PKNCA defaults to the linear-up/log-down rule [🇷 for BE/BA]
❝ I modified the PKNCA codes from the example above to calculate PK parameters for the following dataset. PKNCA's AUClast value was 5997.7885480, but my excel calculated value was 6825.422.???? I am not sure what went wrong.
PKNCA
the linear-up/log-down rule is the default (see this article). Let’s go for a second opinion:calc.AUC <- function(t, C, rule = "linlog", digits = 5) {
# if nonnumeric codes like BQL or NR are used, they
# must be enclosed in 'single' or "double" quotes
if (!length(C) == length(t))
stop ("Both vectors must have the same number of elements.")
if (!length(unique(t)) == length(t))
stop ("Values in t-vector are not unique.")
if (!rule %in% c("lin", "linlog"))
stop ("rule must be either \"lin\" or \"linlog\".")
# convert eventual nonnumerics to NAs
C <- unlist(suppressWarnings(lapply(C, as.numeric)))
tmax <- min(t[C == max(C, na.rm = TRUE)], na.rm = TRUE)
C[t < tmax & is.na(C)] <- 0 # set NAs prior to tmax to zero
x <- NULL
y <- data.frame(t = t, C = C, section = "", pAUC = 0)
y <- y[with(y, order(t)), ] # belt plus suspenders
NAs <- which(is.na(C)) # location of eventual NAs
if (sum(NAs) > 0) { # remove NAs temporarily
x <- y[!complete.cases(y), ]
x$pAUC <- x$AUC <- NA
y <- y[complete.cases(y), ]
}
for (i in 1:(nrow(y) - 1)) {
if (rule == "linlog") {
y$section[1] <- "up"
if (y$C[i+1] < y$C[i]) { # decreasing
y$pAUC[i+1] <- (y$t[i+1] - y$t[i]) * (y$C[i+1] - y$C[i]) / log(y$C[i+1] / y$C[i])
y$section[i+1] <- "down"
} else { # increasing or equal
y$pAUC[i+1] <- 0.5 * (y$t[i+1] - y$t[i]) * (y$C[i+1] + y$C[i])
y$section[i+1] <- "up"
}
} else {
y$pAUC[i+1] <- 0.5 * (y$t[i+1] - y$t[i]) * (y$C[i+1] + y$C[i])
}
}
y$AUC <- cumsum(y$pAUC) # sum partial AUCs
y <- rbind(x, y) # get the NAs back
y <- y[with(y, order(t)), ] # sort by time
y[, 4:5] <- round(y[, 4:5], digits)
if (rule == "lin") y <- y[, -3] # not needed
if (rule == "linlog") {
attr(y, "rule") <- "linear-up/log-down rule"
} else {
attr(y, "rule") <- "linear rule"
}
return(y)
}
t <- c(0, 0.5, 1, 2, 4, 8, 24, 48, 72)
C <- c(0, 307.838, 467.58, 439.886, 489.621, 306.011, 54.424, 3.628, 'BQL')
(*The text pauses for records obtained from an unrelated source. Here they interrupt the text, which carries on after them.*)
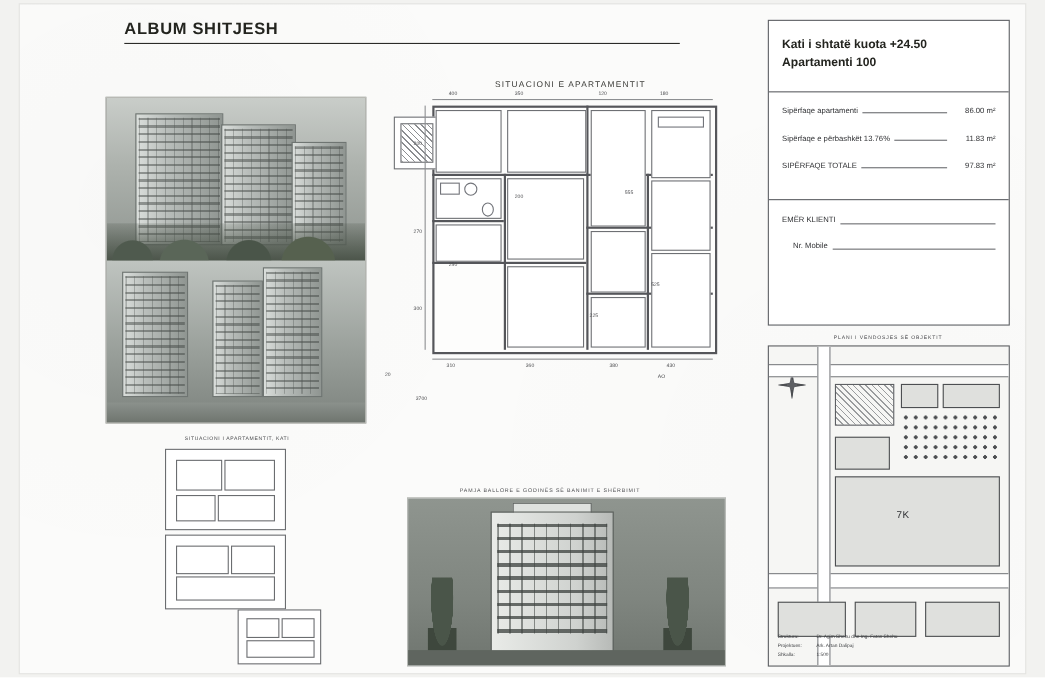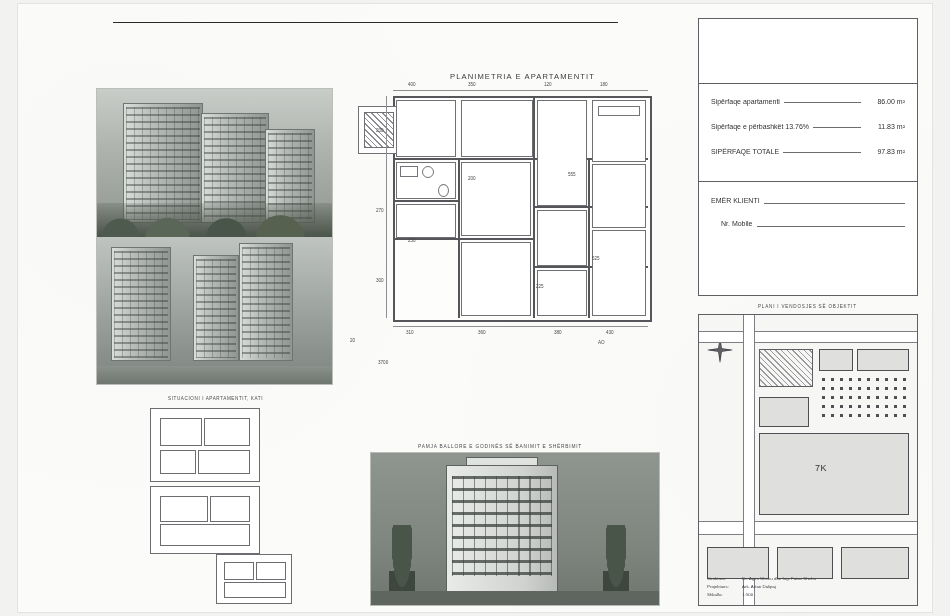--- a/index.html
+++ b/index.html
@@ -430,39 +430,40 @@
   }
 </style>
 </head>
 <body>
 
 <div class="page">
   <div class="sheet">
     <div class="scan-noise"></div>
 
     <div class="hdr">
+      <div class="hdr-title">ALBUM SHITJESH</div>
       <div class="hdr-rule"></div>
     </div>
 
     <div class="photos">
       <div class="ph-top">
         <div class="bld" style="left:26px;top:14px;width:78px;height:118px;"></div>
         <div class="bld" style="left:104px;top:24px;width:66px;height:108px;"></div>
         <div class="bld" style="left:168px;top:40px;width:48px;height:92px;"></div>
         <div class="treeline"></div>
       </div>
       <div class="ph-bottom">
         <div class="bld" style="left:14px;top:10px;width:58px;height:112px;"></div>
         <div class="bld" style="left:96px;top:18px;width:44px;height:104px;"></div>
         <div class="bld" style="left:142px;top:6px;width:52px;height:116px;"></div>
         <div class="ground"></div>
       </div>
     </div>
 
-    <div class="plan-title">PLANIMETRIA E APARTAMENTIT</div>
+    <div class="plan-title">SITUACIONI E APARTAMENTIT</div>
     <div class="plan">
       <div class="plan-outline"></div>
 
       <div class="room" style="left:10px;top:18px;width:40px;height:46px;"></div>
       <div class="hatch" style="left:16px;top:24px;width:28px;height:34px;"></div>
 
       <div class="wall" style="left:45px;top:70px;width:255px;height:1.6px;"></div>
       <div class="wall" style="left:45px;top:150px;width:140px;height:1.6px;"></div>
       <div class="wall" style="left:110px;top:70px;width:1.6px;height:160px;"></div>
       <div class="wall" style="left:185px;top:8px;width:1.6px;height:222px;"></div>
@@ -534,20 +535,24 @@
     <div class="elev-cap">PAMJA BALLORE E GODINËS SË BANIMIT E SHËRBIMIT</div>
     <div class="elev">
       <div class="elev-roof"></div>
       <div class="elev-building"></div>
       <div class="elev-tree" style="left:18px;"></div>
       <div class="elev-tree" style="left:232px;"></div>
       <div style="position:absolute;left:0;bottom:0;width:100%;height:14px;background:#5f655f;"></div>
     </div>
 
     <div class="panel">
+      <div class="panel-title">
+        <div>Kati i shtatë kuota +24.50</div>
+        <div>Apartamenti 100</div>
+      </div>
       <div class="panel-hr" style="top:64px;"></div>
       <div class="panel-hr" style="top:162px;"></div>
 
       <div class="area-rows">
         <div class="area-row">
           <span class="area-label">Sipërfaqe apartamenti</span>
           <span class="area-dots"></span>
           <span class="area-val">86.00 m²</span>
         </div>
         <div class="area-row">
df <- calc.AUC(t, C, rule = "linlog", digits = 6)
cat(attr(df, "rule"), "\n"); print(df, row.names = FALSE)
linear-up/log-down rule
t C section pAUC AUC
0.0 0.000 up 0.0000 0.0000
0.5 307.838 up 76.9595 76.9595
1.0 467.580 up 193.8545 270.8140
2.0 439.886 down 453.5921 724.4061
4.0 489.621 up 929.5070 1653.9131
8.0 306.011 down 1562.6031 3216.5162
24.0 54.424 down 2331.1067 5547.6230
48.0 3.628 down 450.1656 5997.7885
72.0 NA NA NA
df <- calc.AUC(t, C, rule = "lin", digits = 6)
cat(attr(df, "rule"), "\n"); print(df, row.names = FALSE)
linear rule
t C pAUC AUC
0.0 0.000 0.0000 0.0000
0.5 307.838 76.9595 76.9595
1.0 467.580 193.8545 270.8140
2.0 439.886 453.7330 724.5470
4.0 489.621 929.5070 1654.0540
8.0 306.011 1591.2640 3245.3180
24.0 54.424 2883.4800 6128.7980
48.0 3.628 696.6240 6825.4220
72.0 NA NA NA
PKNCA
is using the linear-up/log-down and you the linear trapezoidal in bloody Excel. If you really want to do that (I hope, you don’t), see there.Note: If you give
0
at 72
, you will get the same result with the lin-up/log-down, but 6868.958
with the linear rule. That’s Pharsight’s crappy AUCall
.Dif-tor heh smusma 🖖🏼 Довге життя Україна!
Helmut Schütz
The quality of responses received is directly proportional to the quality of the question asked. 🚮
Science Quotes
Complete thread:
- PKNCA calculation of AUC jag009 2024-05-19 23:45 [🇷 for BE/BA]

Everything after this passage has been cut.